Listener Matthew Jastremski has a great question:
If the global "Pool of Money" made foolish investments in American housing, shouldn't *they* be the ones hurting?
If I lend someone with no income $500,000 and never get paid back, shouldn't I be held responsible for my own risk?
If a company lends thousands of incomeless people $500,000 each and never get paid back, isn't that their own fault?
Of course you're right. I would say pretty much everyone would agree that every investors, bank, hedge fund or whatever else that placed a bet on subprime housing should--by all logical and moral rights--be forced to pay the entire consequences of that decision.
Capitalism simply doesn't work when the makers of bad decisions don't pay the costs.

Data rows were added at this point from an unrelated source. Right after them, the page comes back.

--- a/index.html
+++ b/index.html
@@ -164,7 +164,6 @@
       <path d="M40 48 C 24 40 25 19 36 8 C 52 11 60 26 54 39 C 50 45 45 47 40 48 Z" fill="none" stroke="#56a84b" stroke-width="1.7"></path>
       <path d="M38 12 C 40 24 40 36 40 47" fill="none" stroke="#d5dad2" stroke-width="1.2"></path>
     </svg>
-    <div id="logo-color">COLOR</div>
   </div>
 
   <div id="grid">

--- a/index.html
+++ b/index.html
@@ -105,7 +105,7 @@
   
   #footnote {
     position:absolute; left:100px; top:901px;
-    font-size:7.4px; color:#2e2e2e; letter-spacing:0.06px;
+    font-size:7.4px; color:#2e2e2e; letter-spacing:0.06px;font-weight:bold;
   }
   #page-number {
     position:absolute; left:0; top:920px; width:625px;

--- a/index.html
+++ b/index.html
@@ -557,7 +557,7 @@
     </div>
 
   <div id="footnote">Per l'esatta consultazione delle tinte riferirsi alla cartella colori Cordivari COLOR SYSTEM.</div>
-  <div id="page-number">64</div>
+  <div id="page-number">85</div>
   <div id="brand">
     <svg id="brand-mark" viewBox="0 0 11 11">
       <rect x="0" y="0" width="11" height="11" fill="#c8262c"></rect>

The problem is that so many big banks and other institutions made these stupid bets that if they were forced to bear the full pain of their bad decisions--as they really should--those banks and other institutions may no longer be able to fund the rest of us to do what we want to do. The whole system would break down.
This is a highly unusual case. In fact, it's never happened before.
To put it another way--echoing our guest Russ Roberts--all of those banks making bad decisions from 2003 to 2007 created a massive network of promises that many, many people took--excuse to the pun--to the bank.
Businesses were started and expanded, people bought homes and changed careers and bought cars and TVs and other things based on the promises made during that time.
The failure of all of those promises is forcing a disorderly and chaotic crisis throughout the economy that many people who did not make bad bets are being forced to pay for. How many of the hundreds of thousands of people laid off in the last month were subprime investors?
One thing is clear: whenever this episode ends, there will have to be a serious and real effort to prevent the growth of so many Too Big Too Fail institutions. We cannot have a functioning system if some don't pay the costs of their bad decisions. Not to be too grand, but our very way of life depends on that.